### Task directions
Look for the string "none" in the listing below, then copy every line that has it.
-------- Data for this task --------
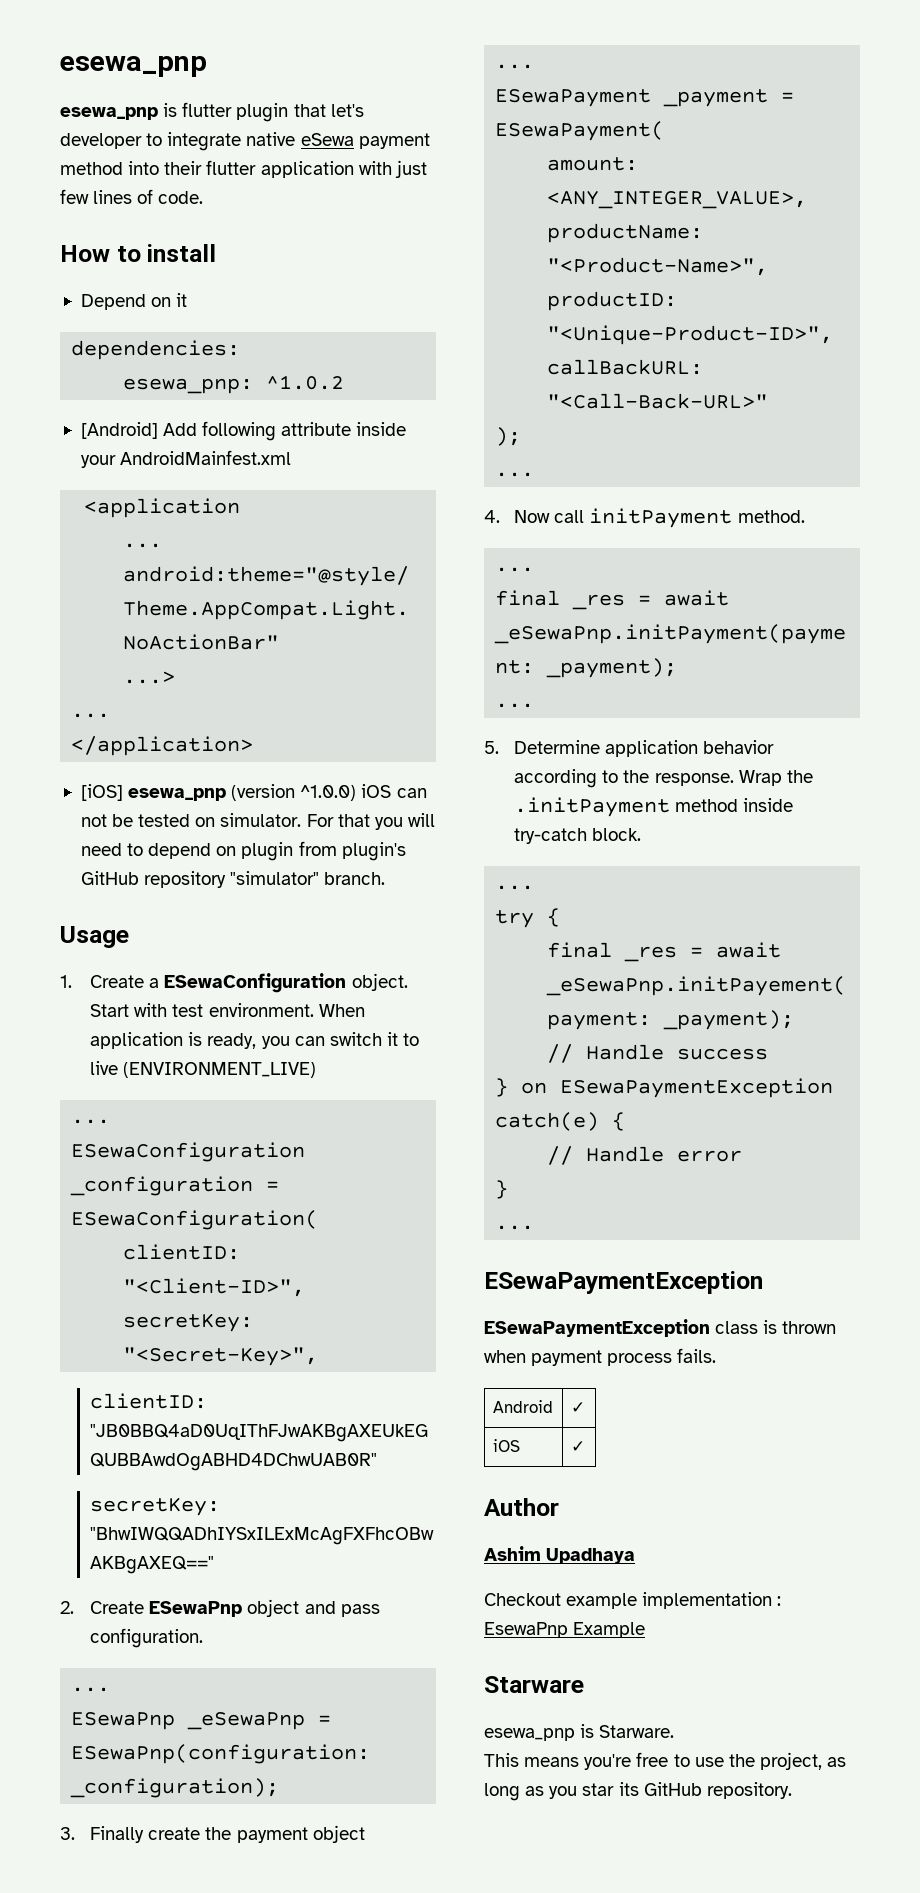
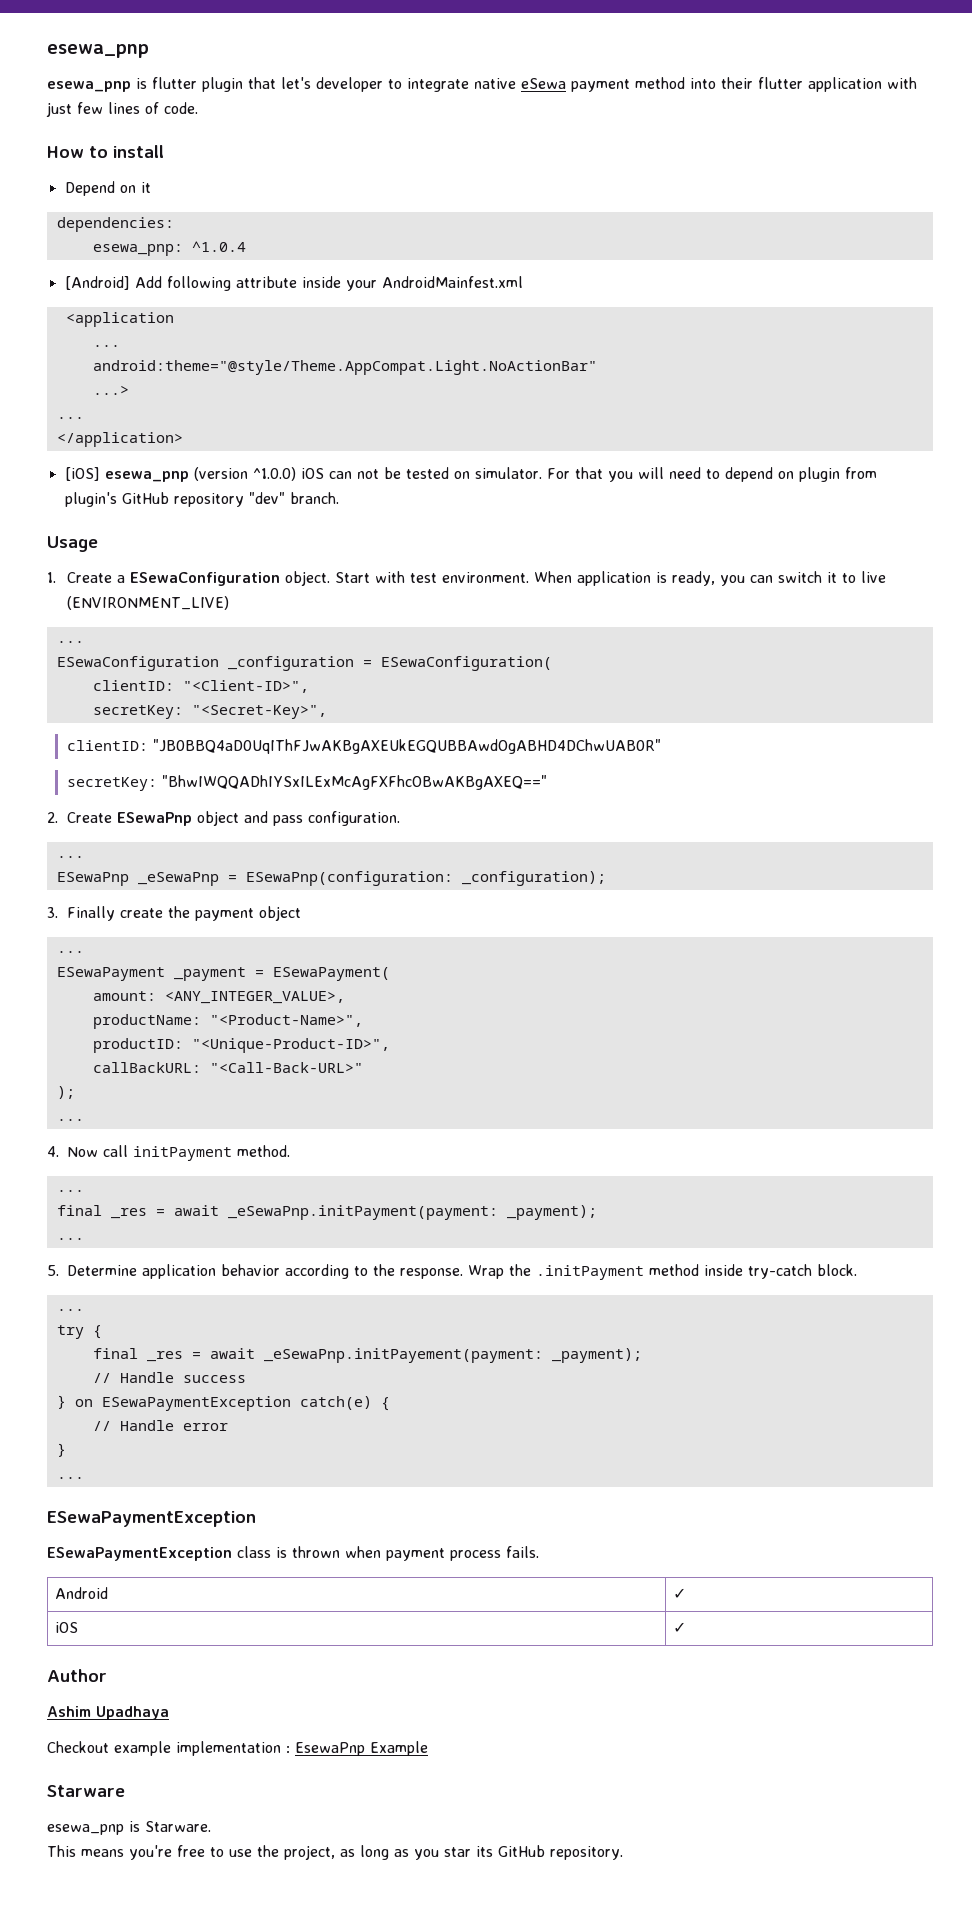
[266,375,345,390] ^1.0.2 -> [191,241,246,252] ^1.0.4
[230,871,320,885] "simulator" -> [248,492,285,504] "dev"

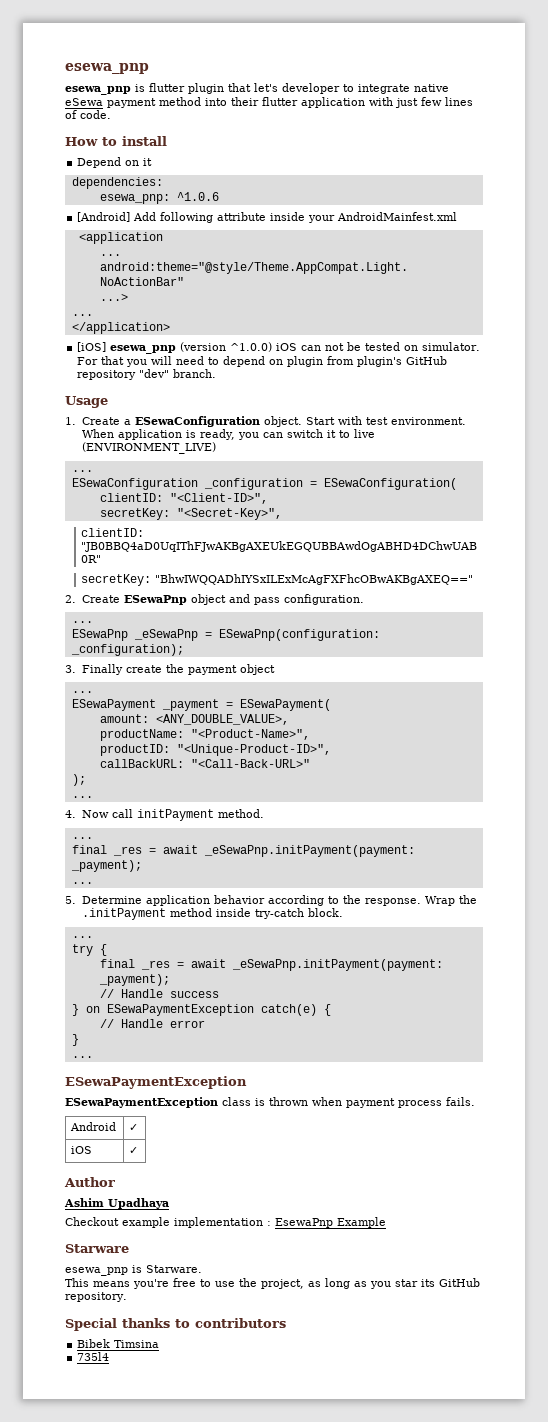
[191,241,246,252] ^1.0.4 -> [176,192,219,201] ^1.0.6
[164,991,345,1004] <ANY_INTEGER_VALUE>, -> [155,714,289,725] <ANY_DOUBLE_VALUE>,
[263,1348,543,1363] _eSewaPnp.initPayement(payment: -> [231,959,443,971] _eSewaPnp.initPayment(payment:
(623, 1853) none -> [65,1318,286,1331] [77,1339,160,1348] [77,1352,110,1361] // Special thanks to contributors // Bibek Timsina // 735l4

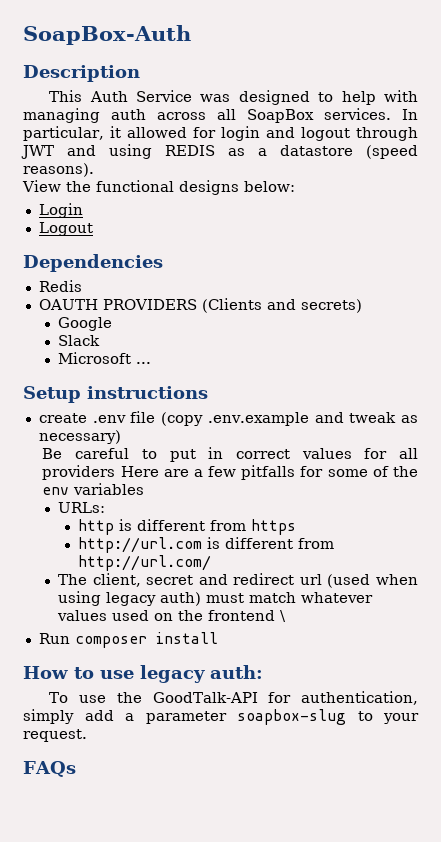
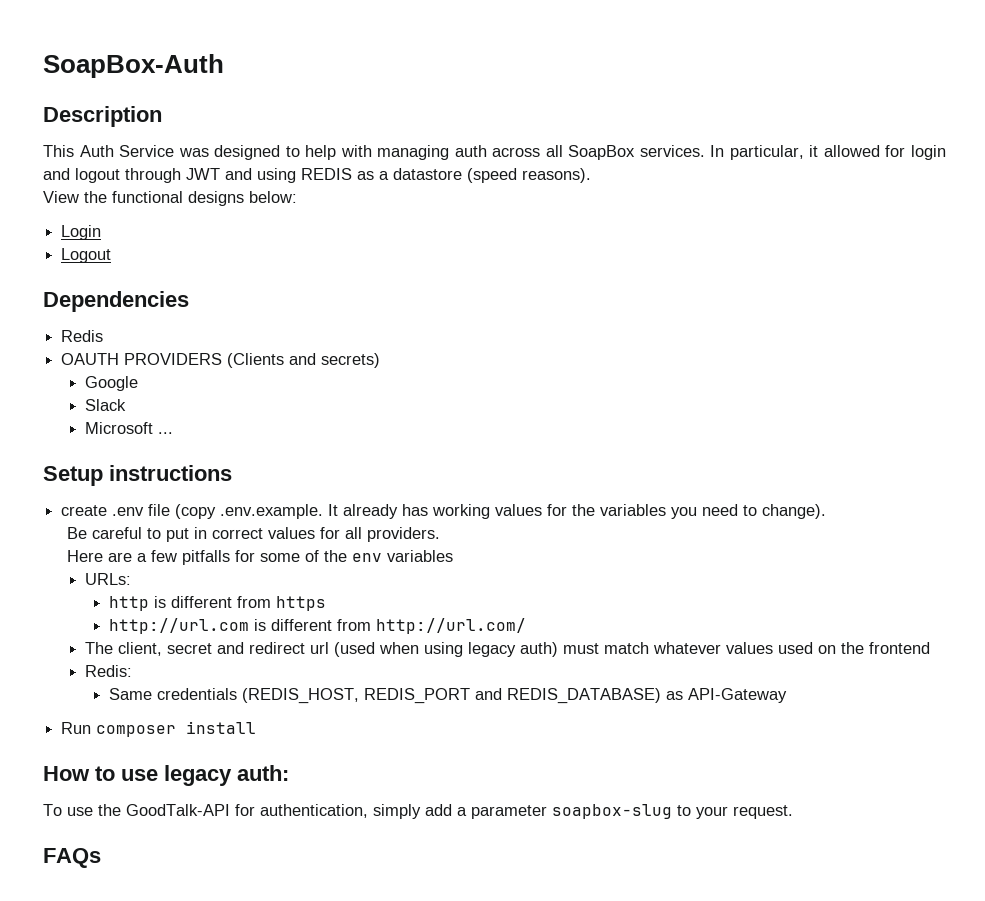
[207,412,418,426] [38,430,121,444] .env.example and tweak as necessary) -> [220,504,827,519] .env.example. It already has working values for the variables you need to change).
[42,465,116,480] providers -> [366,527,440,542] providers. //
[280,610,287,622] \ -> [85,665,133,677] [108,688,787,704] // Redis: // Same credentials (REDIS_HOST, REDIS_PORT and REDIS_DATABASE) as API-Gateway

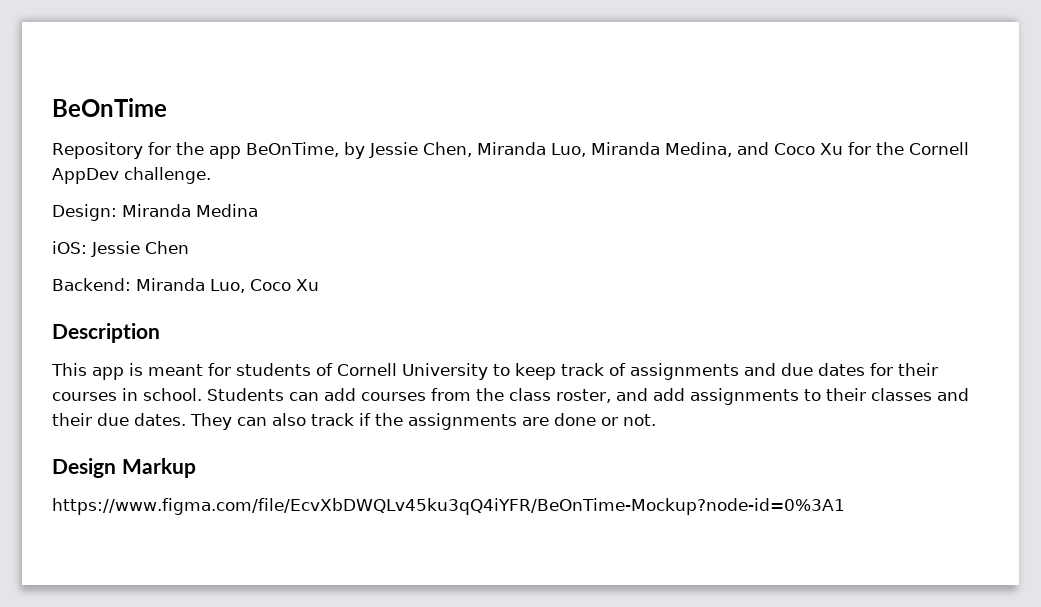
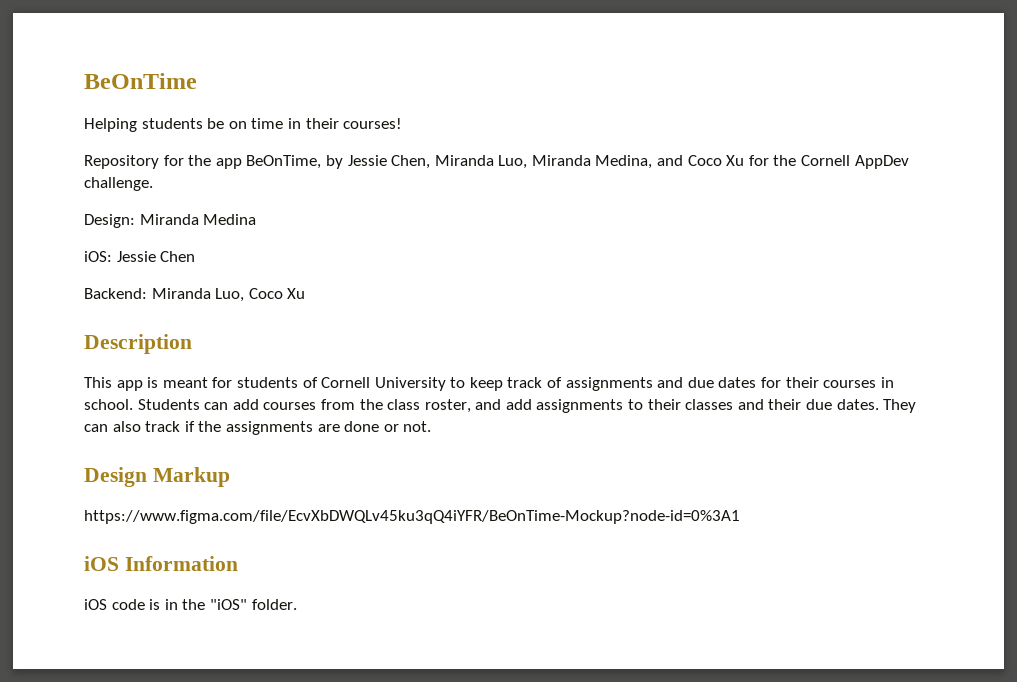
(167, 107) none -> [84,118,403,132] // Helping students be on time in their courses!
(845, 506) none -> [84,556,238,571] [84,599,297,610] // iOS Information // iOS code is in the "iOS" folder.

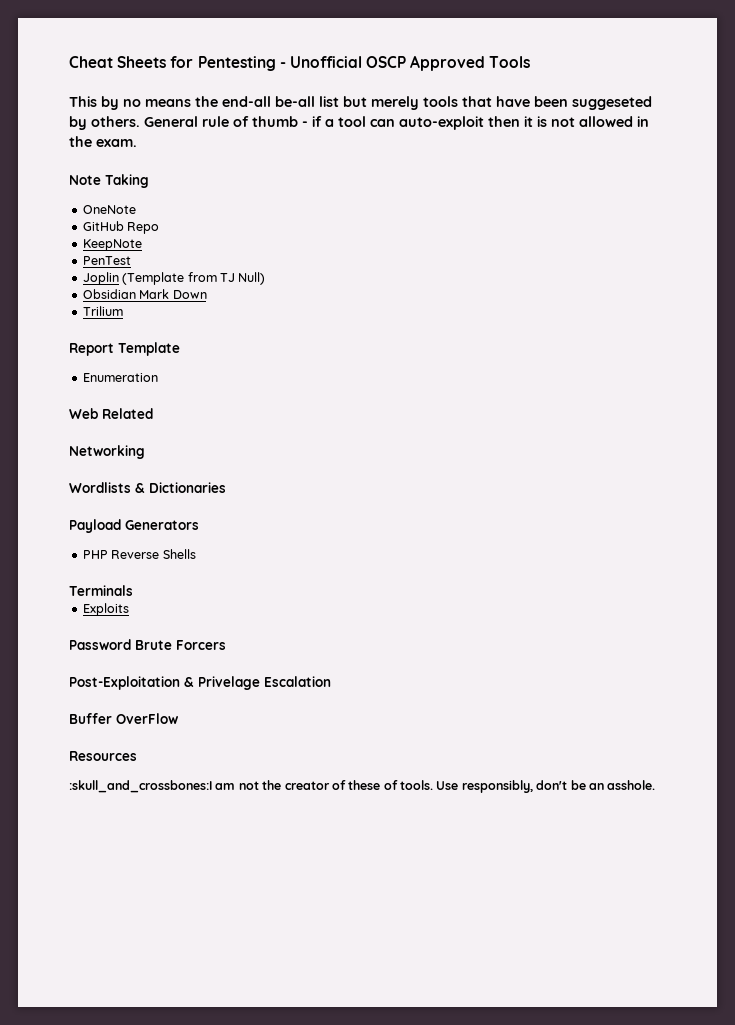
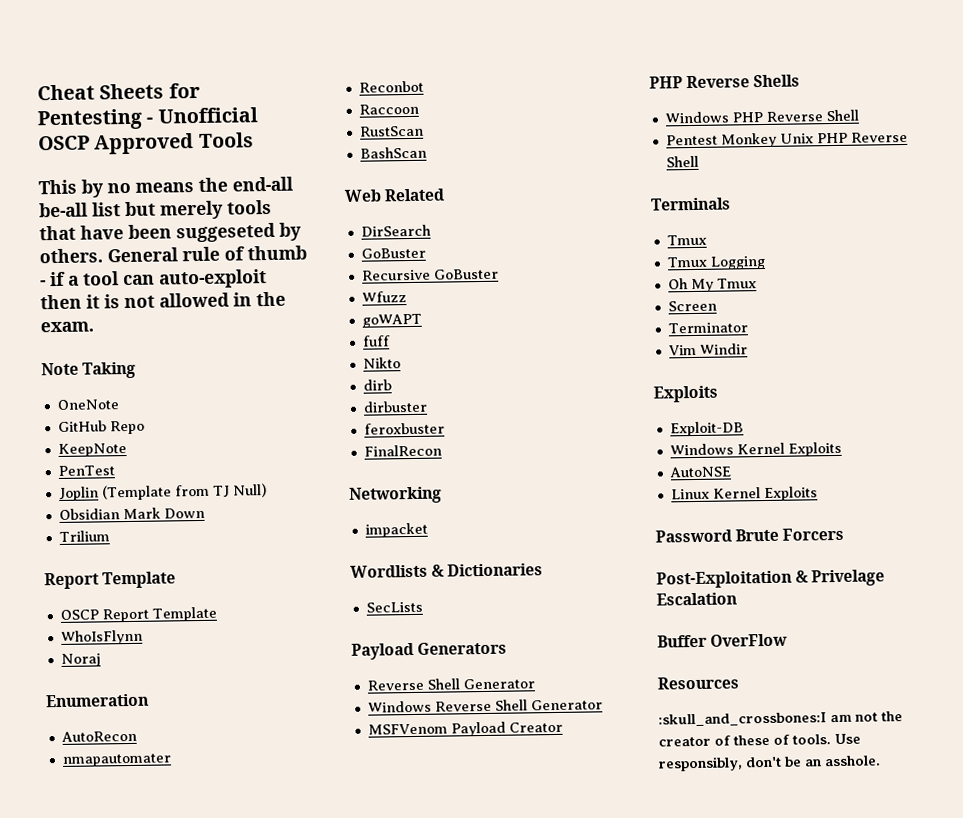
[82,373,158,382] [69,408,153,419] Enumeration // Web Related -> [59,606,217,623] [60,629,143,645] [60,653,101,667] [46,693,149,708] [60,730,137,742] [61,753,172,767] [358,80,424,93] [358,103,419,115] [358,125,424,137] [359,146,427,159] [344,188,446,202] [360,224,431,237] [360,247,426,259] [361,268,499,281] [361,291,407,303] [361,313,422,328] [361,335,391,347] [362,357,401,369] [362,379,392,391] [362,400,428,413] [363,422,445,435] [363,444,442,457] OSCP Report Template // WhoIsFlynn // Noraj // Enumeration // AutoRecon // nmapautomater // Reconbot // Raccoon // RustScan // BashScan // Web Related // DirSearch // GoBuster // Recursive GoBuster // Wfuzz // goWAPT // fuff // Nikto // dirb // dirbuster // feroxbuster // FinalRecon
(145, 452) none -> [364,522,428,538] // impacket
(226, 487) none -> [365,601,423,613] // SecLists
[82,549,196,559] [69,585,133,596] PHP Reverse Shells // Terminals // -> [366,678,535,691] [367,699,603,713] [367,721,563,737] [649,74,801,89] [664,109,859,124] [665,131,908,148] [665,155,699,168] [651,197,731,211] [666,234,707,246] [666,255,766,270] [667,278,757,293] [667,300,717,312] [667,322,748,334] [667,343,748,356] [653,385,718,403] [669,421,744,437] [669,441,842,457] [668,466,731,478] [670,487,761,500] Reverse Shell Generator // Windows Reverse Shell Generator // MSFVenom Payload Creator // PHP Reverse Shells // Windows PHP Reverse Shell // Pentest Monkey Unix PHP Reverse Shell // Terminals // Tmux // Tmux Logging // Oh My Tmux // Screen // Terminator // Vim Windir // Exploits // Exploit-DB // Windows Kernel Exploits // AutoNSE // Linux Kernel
--------
### Solution to the exercise
(623, 1853) none -> [65,1318,286,1331] [77,1339,160,1348] [77,1352,110,1361] // Special thanks to contributors // Bibek Timsina // 735l4
(167, 107) none -> [84,118,403,132] // Helping students be on time in their courses!
(845, 506) none -> [84,556,238,571] [84,599,297,610] // iOS Information // iOS code is in the "iOS" folder.
(145, 452) none -> [364,522,428,538] // impacket
(226, 487) none -> [365,601,423,613] // SecLists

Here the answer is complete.